Another avenue worth exploring is that of theories of vision and the physiology of the eye, in order to rethink medieval images, and more particularly those of the early Middle Ages. In this respect, the images of the tympanum of Conques offer a magnificent field of reflection for this investigation. The gaze of the sculpted Christ on the tympanum as well as the gaze of the reliquary statues are at the heart of the demonstration.
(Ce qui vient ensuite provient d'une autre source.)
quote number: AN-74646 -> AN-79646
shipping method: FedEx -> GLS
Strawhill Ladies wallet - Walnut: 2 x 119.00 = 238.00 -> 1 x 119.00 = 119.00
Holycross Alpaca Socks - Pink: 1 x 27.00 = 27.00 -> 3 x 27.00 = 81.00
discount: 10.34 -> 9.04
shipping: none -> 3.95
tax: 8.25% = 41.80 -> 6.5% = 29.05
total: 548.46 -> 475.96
Keywords: optic, vision, Conques abbatial church, early Middle Ages
Depuis moins d’une décennie, quelques historiens de l’art médiéval, majoritairement nord-américains, se sont intéressés à la question de la vision et de l’optique dans les images, particulièrement dans celles produites après la révolution scolastique. Ils s’inscrivent d’une certaine manière dans l’histoire de l’art que Wölfflin appelait de ses vœux, en 1915, lorsqu’il déclarait : « la vision a son histoire, et la révélation de ces catégories optiques doit être considérée comme une tâche primordiale de l’histoire de l’art ». Ces travaux relativement récents reposent soit sur l’observation fine des compositions dictées par de nouvelles conditions optiques soit sur l’analyse dans l’œuvre elle-même de motifs indiquant une appréhension neuve de la vision ou bien, mais ces études sont très rares, sur les lentes modifications des systèmes de représentation liées à un changement épistémologique [1].
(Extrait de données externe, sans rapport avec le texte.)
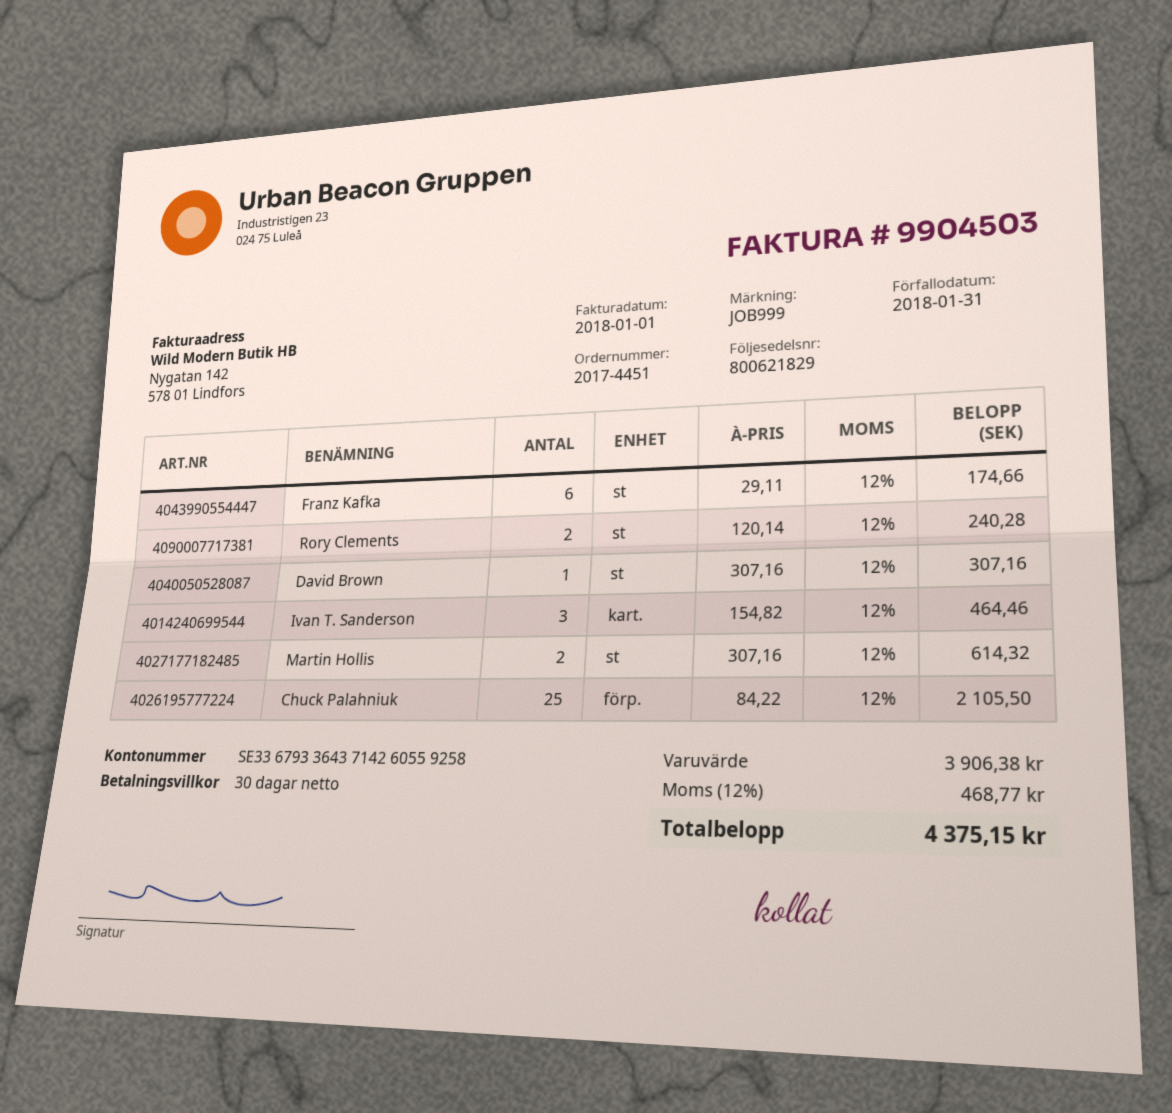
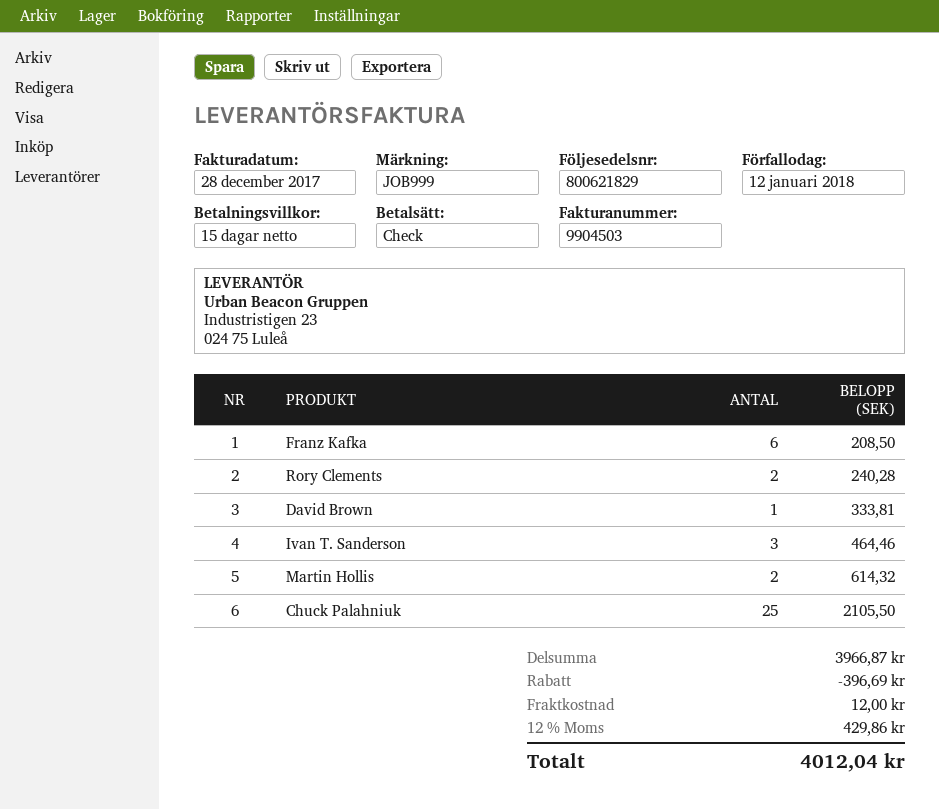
invoice date: 2018-01-01 -> 2017-12-28
payment terms: 30 days -> 15 days
due date: 2018-01-31 -> 2018-01-12
Franz Kafka: 6 for 174.66 -> 6 for 208.50
David Brown: 1 for 307.16 -> 1 for 333.81
subtotal: 3906.38 -> 3966.87
discount: none -> 396.69
shipping: none -> 12.00
tax: 12% = 468.77 -> 12% = 429.86
total: 4375.15 -> 4012.04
Une autre piste mérite d’être explorée : celle des théories de la vision et de la physiologie de l’œil, pour repenser les images médiévales, et plus particulièrement celles du premier Moyen Age. Avec intuition, Michaël Camille écrivait « ce qui semble une réponse médiévale purement esthétique est en fait codé avec une série complexe de croyances et d’associations » [2]. A ce titre, les images du tympan de Conques offrent un magnifique terrain de réflexions pour mener cette enquête.
Sous l’œil du Juge
Le tympan de l’abbatiale de Sainte-Foy de Conques est, selon la formule de Jérôme Baschet, une anomalie historique [3]. Cette œuvre, sculptée vers 1100, qui représente le Jugement dernier se distingue des Jugements derniers monumentaux contemporains par l’inventivité de son concepteur (fig. 1). L’une des singularités les plus notables de ce tympan est qu’il donne à voir l’enfer et ses marges comme un lieu, avec sa géographie où les damnés subissent des tourments éternels [4]. A l’exception d’un Jugement dernier byzantin, daté du XIe siècle, au revers de la façade de la cathédrale de Torcello, dans les images monumentales, la vision s’arrête au seuil de l’enfer, à ses portes ou à la gueule béante du Léviathan. Deux siècles séparent l’enfer de Conques des images infernales occidentales, où l’enfer est figuré comme un lieu.
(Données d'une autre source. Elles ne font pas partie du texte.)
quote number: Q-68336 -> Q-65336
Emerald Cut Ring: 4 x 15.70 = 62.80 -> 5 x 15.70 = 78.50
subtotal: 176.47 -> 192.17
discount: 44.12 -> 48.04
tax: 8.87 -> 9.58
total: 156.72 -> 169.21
La représentation du Christ, roi et juge, a également reçu un traitement exceptionnel. Ordonnant la composition, la figure christique qui sépare les élus à sa droite des damnés à sa gauche est physiquement et puissamment engagée dans le jugement (fig. 2). La position résolument dissymétrique de ses bras indique que le Christ effectue lui-même, avec autorité, le départage des âmes. Cette gestuelle montre de manière particulièrement expressive le destin contrasté des âmes à l’issue du Jugement : le bras de droite dessine la voie, certes sinueuse, qui, longeant le bras horizontal de la croix, permet d’atteindre les cieux, tandis que le gauche descend en pente raide vers le monde infernal [5]. L’ascension des élus comme la chute vertigineuse des réprouvés est ainsi signifiée par l’orientation des bras du Juge. Cette gestuelle particulièrement éloquente est unique dans le corpus des Christs en Majesté des XIe-XIIe siècles, caractérisés par leurs gestes mesurés, sinon symétriques, afin d’exposer pleinement les plaies des mains ; monstration essentielle dans les représentations de la seconde parousie ou du Jugement dernier. A Conques, le concepteur des images a réussi à combiner avec génie la frontalité de la puissante silhouette propre au roi, régnant de toute éternité, au geste du juge qui inscrit le Christ, à nouveau, dans l’histoire des hommes, juste avant la fin de l’historia [6].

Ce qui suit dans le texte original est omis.